AEPD (Spain) - PS/00279/2020
AEPD - PS/00279/2020 | |
---|---|
Authority: | AEPD (Spain) |
Jurisdiction: | Spain |
Relevant Law: | Article 6 GDPR Article 13 GDPR Article 83(5) GDPR 72 |
Type: | Complaint |
Outcome: | Upheld |
Started: | |
Decided: | |
Published: | 01.03.2021 |
Fine: | 9000 EUR |
Parties: | n/a |
National Case Number/Name: | PS/00279/2020 |
European Case Law Identifier: | n/a |
Appeal: | n/a |
Original Language(s): | Spanish |
Original Source: | AEPD (in ES) |
Initial Contributor: | n/a |
The Spanish DPA (AEPD) imposed a fine of € 5,000 for the violation of Article 6 GDPR and of €4,000 for the violation of Article 13 GDPR. The defendant published personal data on its website without consent and informing the data subject in a privacy policy.
English Summary
Facts
A Spanish website has published personal photos and other personal data on its website without the consent of the data subject and without providing the data subject with a privacy policy containing the information required by article 13 GDPR.
Dispute
Is it publishing personal data without the consent of the data subject unlawful?

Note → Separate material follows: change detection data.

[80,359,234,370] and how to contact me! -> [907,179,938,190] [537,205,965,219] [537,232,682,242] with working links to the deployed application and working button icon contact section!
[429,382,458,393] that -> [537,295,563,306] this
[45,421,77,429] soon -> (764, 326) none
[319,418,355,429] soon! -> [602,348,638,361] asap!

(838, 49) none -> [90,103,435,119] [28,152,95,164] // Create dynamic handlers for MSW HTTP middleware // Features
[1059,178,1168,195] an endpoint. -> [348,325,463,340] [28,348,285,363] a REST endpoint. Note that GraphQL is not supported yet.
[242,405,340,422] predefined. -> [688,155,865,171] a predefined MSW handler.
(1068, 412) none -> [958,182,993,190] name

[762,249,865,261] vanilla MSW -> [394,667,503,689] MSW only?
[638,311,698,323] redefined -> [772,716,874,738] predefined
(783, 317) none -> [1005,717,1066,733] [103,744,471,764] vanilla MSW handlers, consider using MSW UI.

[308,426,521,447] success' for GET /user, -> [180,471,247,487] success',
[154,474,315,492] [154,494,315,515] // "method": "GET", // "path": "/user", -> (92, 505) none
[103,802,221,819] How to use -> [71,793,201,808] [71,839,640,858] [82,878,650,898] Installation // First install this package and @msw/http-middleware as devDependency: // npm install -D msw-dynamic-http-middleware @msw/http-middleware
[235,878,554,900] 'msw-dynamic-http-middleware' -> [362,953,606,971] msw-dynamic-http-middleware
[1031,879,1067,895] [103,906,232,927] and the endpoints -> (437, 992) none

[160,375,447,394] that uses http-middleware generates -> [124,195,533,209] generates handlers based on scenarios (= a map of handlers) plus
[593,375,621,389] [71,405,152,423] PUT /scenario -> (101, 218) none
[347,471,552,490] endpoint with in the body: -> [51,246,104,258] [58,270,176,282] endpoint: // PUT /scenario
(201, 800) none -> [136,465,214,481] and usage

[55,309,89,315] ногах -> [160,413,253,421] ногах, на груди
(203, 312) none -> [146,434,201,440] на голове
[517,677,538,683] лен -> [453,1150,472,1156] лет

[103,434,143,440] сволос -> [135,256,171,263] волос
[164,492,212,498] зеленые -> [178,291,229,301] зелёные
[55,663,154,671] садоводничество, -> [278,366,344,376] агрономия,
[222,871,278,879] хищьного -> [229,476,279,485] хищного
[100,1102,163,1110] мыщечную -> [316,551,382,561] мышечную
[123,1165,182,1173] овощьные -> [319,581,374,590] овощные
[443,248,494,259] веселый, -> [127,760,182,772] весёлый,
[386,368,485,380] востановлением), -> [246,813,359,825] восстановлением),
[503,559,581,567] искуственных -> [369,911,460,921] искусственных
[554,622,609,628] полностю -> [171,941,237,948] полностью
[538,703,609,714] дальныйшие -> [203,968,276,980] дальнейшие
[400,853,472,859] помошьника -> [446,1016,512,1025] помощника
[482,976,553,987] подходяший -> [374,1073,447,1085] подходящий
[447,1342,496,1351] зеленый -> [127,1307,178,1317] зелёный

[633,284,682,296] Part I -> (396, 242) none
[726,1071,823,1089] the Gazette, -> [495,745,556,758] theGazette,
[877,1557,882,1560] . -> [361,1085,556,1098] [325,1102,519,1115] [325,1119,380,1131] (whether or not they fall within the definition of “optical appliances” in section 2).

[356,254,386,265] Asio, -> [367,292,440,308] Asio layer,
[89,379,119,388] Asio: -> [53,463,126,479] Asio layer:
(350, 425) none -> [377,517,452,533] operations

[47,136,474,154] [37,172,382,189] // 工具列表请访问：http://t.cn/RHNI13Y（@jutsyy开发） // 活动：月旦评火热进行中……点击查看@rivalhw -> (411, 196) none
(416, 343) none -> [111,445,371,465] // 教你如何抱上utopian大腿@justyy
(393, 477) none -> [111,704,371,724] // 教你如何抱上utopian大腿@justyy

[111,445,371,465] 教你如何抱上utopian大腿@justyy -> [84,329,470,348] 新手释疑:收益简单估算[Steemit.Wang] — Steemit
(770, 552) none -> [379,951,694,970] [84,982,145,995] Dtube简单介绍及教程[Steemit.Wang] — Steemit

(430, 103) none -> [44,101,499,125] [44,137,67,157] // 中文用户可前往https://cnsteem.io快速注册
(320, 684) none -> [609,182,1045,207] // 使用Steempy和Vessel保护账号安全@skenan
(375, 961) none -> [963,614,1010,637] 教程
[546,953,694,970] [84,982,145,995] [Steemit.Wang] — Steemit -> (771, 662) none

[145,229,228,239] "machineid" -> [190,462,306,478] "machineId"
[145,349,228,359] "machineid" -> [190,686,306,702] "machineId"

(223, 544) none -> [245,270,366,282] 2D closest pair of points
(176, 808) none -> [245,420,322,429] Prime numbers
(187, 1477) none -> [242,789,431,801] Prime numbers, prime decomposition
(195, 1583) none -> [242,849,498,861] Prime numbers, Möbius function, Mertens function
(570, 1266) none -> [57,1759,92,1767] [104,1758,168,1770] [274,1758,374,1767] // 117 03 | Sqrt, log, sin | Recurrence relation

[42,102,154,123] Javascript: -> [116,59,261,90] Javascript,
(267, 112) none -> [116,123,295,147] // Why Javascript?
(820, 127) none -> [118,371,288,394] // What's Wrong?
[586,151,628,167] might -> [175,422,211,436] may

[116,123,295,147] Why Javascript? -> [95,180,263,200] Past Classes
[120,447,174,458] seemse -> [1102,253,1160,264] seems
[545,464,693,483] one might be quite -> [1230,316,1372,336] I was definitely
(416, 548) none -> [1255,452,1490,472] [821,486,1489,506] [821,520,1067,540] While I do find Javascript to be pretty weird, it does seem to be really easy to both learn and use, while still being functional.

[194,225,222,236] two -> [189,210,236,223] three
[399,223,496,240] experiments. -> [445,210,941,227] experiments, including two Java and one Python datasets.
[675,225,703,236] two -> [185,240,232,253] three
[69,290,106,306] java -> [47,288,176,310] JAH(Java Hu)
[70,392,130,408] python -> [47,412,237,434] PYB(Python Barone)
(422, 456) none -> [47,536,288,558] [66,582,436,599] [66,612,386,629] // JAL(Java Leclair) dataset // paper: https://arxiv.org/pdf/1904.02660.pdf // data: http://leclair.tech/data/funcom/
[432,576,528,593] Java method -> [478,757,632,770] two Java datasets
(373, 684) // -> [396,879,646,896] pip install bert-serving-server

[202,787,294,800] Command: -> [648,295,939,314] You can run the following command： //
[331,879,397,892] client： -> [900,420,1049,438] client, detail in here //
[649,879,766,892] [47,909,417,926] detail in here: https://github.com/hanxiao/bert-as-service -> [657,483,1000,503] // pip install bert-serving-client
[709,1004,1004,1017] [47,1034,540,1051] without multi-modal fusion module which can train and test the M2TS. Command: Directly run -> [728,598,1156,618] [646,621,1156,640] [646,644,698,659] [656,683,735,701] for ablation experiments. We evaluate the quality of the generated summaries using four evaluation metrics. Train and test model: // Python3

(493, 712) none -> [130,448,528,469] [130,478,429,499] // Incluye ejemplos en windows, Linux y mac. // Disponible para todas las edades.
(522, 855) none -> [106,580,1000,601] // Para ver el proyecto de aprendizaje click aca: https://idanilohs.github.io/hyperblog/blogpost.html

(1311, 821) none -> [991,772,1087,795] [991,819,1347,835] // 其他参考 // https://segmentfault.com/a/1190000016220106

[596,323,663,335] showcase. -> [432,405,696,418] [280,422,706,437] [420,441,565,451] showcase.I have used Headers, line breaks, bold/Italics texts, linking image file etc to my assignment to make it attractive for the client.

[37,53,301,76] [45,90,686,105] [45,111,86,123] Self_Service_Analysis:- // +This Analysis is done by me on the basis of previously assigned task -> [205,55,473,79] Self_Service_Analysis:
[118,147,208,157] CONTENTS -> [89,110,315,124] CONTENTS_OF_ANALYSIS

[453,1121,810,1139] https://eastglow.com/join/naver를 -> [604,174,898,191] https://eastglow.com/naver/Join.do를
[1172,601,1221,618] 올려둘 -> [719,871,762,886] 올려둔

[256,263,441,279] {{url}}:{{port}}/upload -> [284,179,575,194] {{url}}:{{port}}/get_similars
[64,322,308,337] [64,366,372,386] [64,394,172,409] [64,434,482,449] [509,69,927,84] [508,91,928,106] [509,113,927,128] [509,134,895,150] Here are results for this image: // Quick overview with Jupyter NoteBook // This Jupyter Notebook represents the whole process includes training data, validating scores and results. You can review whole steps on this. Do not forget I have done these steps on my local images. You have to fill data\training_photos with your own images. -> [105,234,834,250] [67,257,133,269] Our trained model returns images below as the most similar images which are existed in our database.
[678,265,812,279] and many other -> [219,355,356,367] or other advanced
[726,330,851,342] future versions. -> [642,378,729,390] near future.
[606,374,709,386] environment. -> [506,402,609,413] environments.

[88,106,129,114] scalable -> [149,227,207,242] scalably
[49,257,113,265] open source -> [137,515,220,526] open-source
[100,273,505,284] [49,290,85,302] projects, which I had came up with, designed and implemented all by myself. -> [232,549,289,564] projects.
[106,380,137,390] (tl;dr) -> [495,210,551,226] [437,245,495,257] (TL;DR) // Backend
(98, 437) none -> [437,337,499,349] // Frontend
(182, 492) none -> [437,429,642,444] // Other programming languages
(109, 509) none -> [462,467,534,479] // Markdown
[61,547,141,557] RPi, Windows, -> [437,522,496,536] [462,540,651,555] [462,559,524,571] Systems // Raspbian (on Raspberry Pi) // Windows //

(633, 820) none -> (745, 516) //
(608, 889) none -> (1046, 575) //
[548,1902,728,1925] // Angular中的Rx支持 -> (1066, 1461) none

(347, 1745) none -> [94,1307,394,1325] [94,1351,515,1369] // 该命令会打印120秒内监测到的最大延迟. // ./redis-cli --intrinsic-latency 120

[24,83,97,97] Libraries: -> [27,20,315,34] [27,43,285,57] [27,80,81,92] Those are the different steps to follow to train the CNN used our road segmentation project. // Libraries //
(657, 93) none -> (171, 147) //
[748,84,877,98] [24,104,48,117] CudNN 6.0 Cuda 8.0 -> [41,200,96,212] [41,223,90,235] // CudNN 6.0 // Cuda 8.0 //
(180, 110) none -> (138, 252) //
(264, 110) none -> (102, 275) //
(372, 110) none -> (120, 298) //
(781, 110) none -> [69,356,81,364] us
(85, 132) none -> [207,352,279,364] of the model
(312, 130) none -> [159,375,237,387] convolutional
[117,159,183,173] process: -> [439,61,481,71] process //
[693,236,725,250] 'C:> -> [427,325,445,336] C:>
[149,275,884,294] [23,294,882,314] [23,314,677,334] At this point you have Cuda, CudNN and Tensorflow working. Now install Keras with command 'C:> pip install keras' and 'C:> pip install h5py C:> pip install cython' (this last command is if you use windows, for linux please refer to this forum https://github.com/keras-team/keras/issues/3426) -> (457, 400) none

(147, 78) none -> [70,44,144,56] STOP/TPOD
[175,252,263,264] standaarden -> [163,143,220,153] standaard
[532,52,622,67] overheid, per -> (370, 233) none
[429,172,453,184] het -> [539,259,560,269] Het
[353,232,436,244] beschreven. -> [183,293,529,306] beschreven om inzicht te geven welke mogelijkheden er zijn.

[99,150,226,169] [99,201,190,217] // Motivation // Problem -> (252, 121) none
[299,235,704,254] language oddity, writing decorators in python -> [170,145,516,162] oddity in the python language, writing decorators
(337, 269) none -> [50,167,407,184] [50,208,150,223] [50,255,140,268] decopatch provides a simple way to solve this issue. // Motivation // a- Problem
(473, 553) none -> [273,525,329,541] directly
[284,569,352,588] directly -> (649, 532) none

Is it the lack of a privacy policy providing the data subject with the information required under GDPR unlawful?
Holding
The national law LOPDGDD considers the violation of articles 6 and 13 GDPR as "very serious" and therefore the Spanish DPA decided on imposing a fine of € 5 000 for the violation of Article 6 GDPR and € 4 000 for the violation of article 13, under the power conferred by Article 83(5) GDPR.
Comment
Share your comments here!
Further Resources
Share blogs or news articles here!
English Machine Translation of the Decision
The decision below is a machine translation of the Spanish original. Please refer to the Spanish original for more details.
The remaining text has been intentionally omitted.